## WORK ORDER
Leave every picture out. Set down all the lines below exactly.

# # #

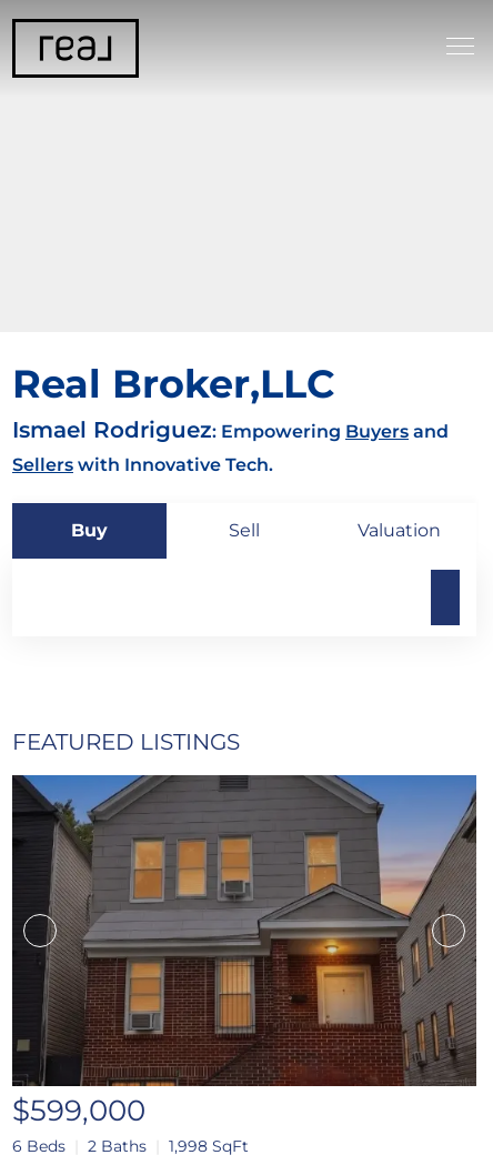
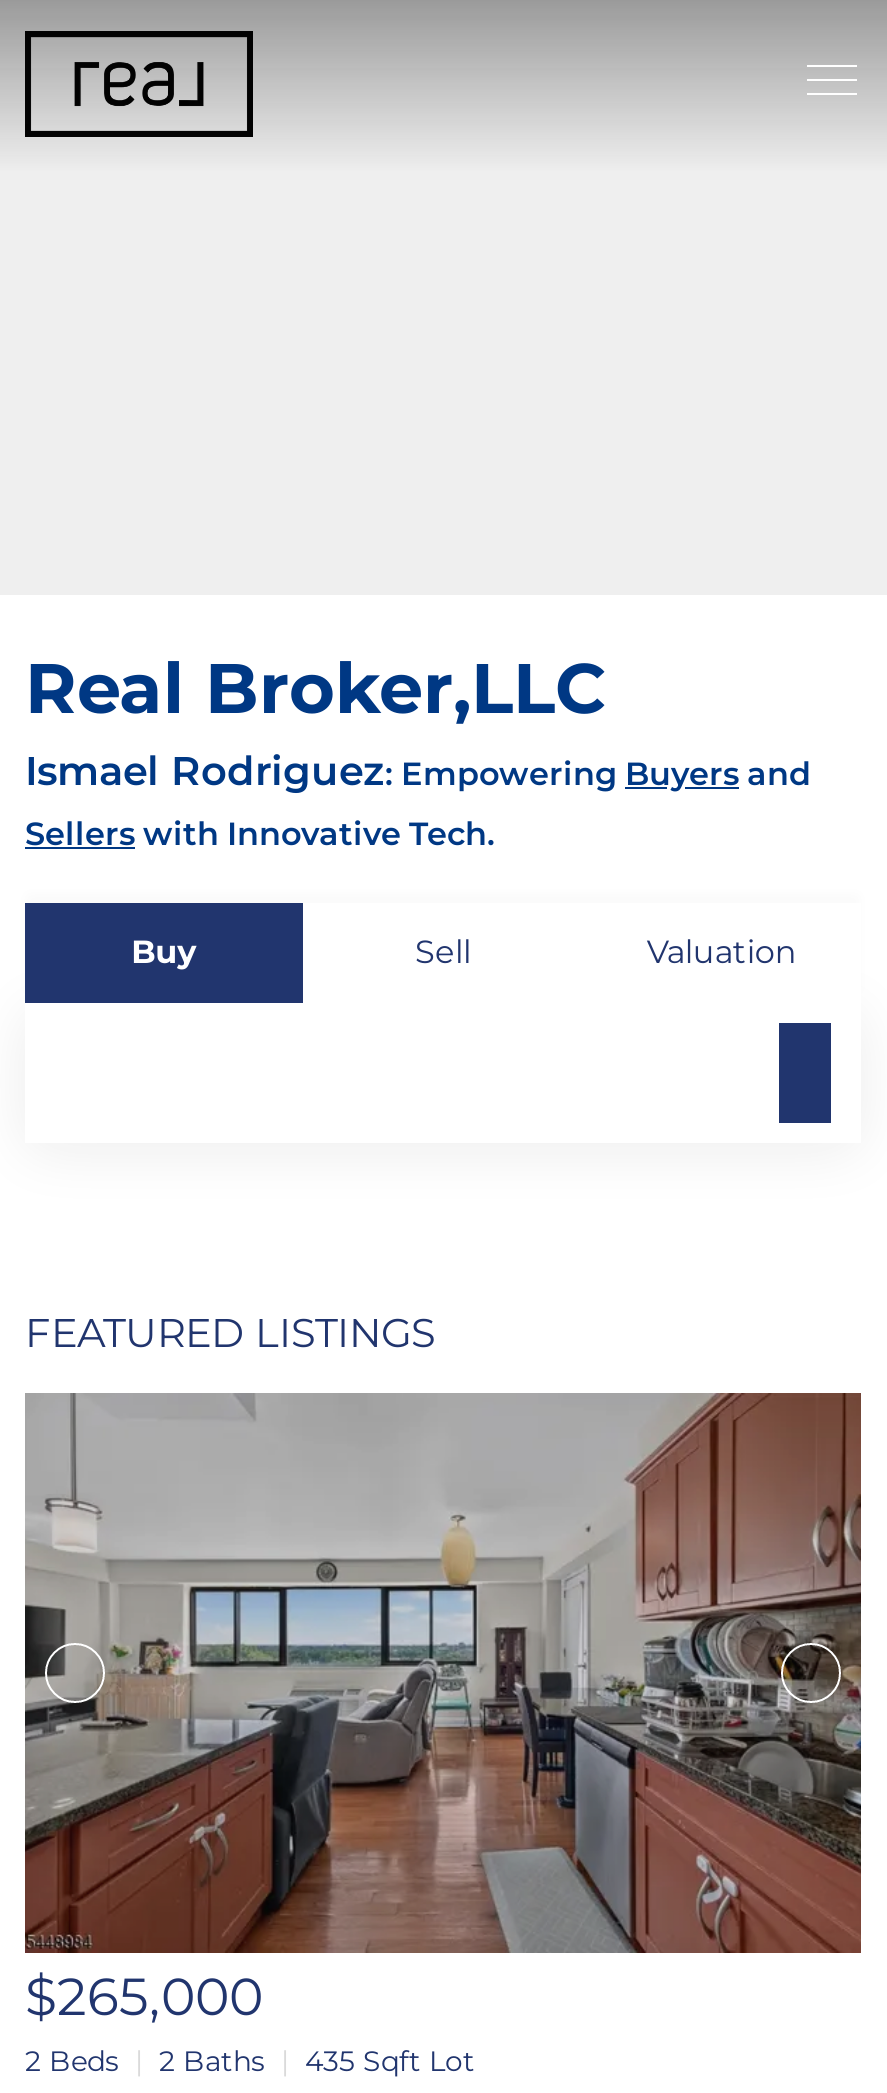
[12,774,477,1128] [image] | $599,000 -> [23,1391,863,2029] [image] | $265,000
[12,1136,66,1156] 6 Beds -> [25,2043,119,2079] 2 Beds
[169,1136,249,1156] 1,998 SqFt -> [305,2043,475,2079] 435 Sqft Lot

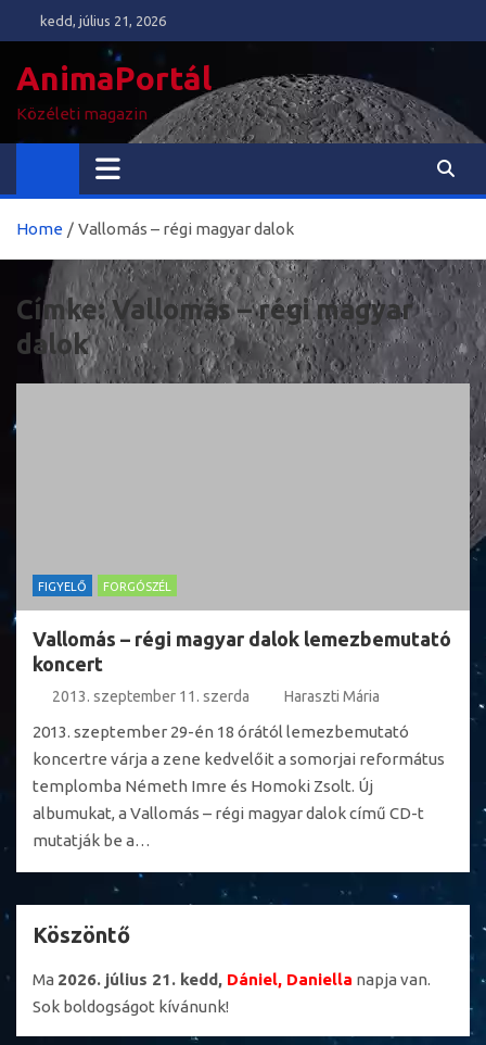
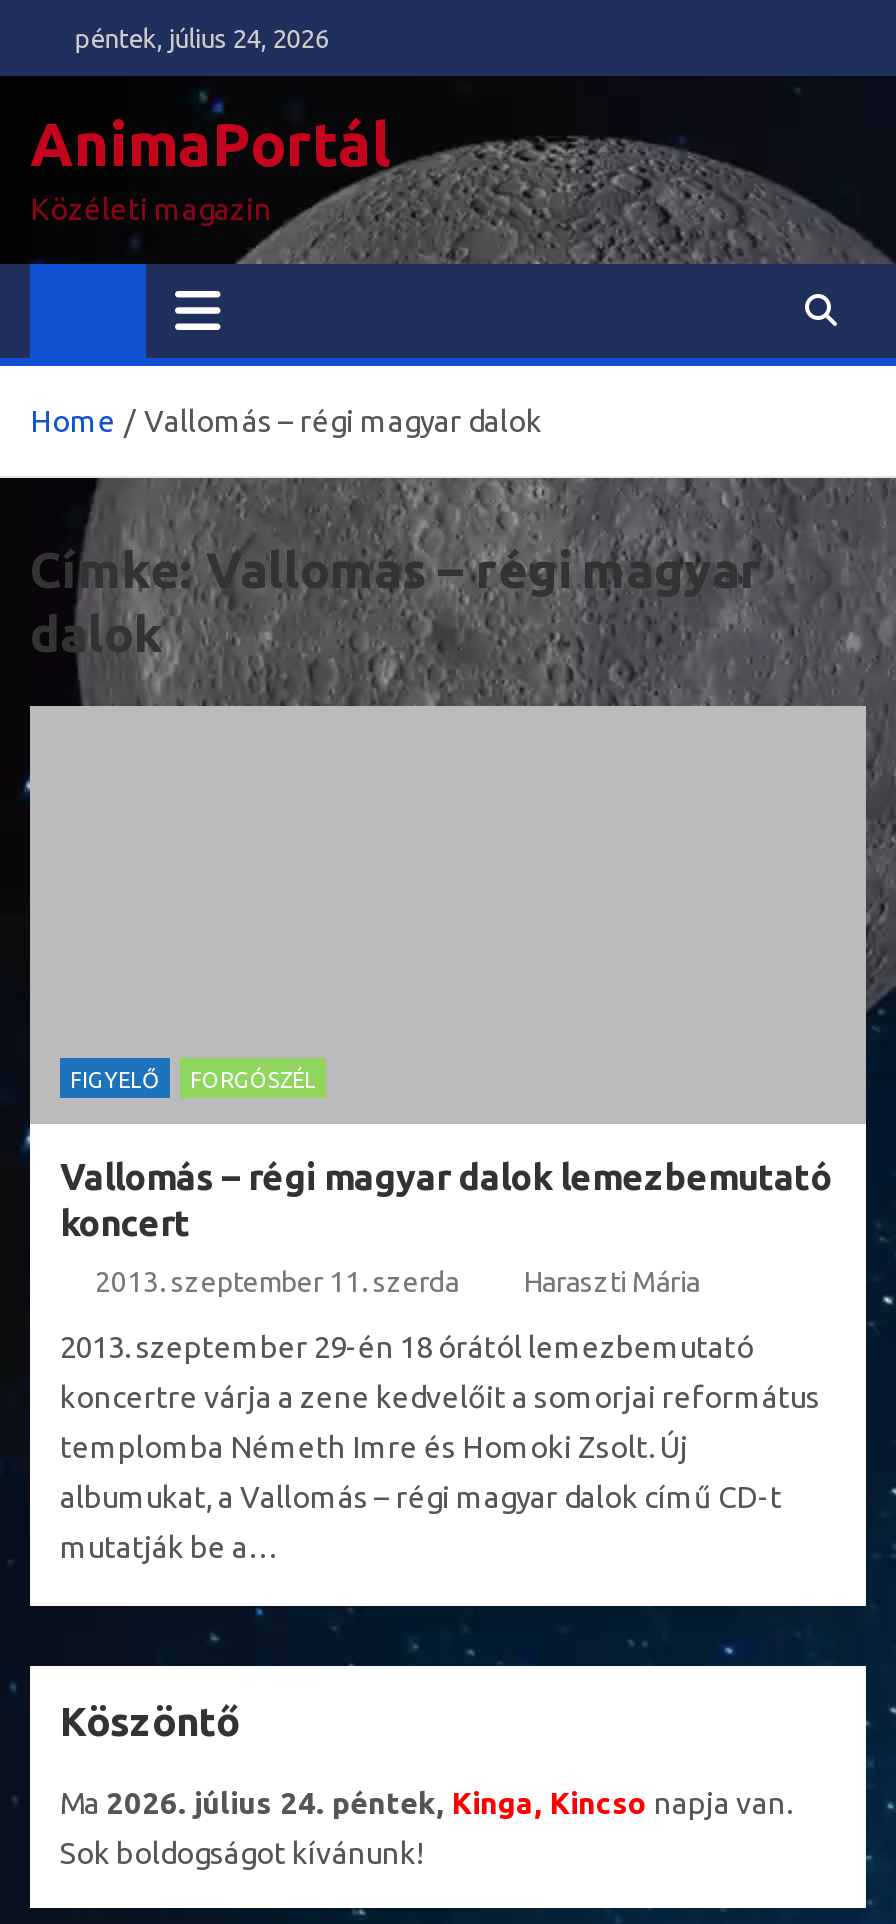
[34,13,166,28] kedd, július 21, 2026 -> [62,24,328,52] péntek, július 24, 2026
[33,970,431,989] Ma 2026. július 21. kedd, Dániel, Daniella napja van. -> [60,1786,792,1820] Ma 2026. július 24. péntek, Kinga, Kincso napja van.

# # #

## ANSWER SPACE
[12,774,477,1128] [image] | $599,000 -> [23,1391,863,2029] [image] | $265,000
[12,1136,66,1156] 6 Beds -> [25,2043,119,2079] 2 Beds
[169,1136,249,1156] 1,998 SqFt -> [305,2043,475,2079] 435 Sqft Lot

[34,13,166,28] kedd, július 21, 2026 -> [62,24,328,52] péntek, július 24, 2026
[33,970,431,989] Ma 2026. július 21. kedd, Dániel, Daniella napja van. -> [60,1786,792,1820] Ma 2026. július 24. péntek, Kinga, Kincso napja van.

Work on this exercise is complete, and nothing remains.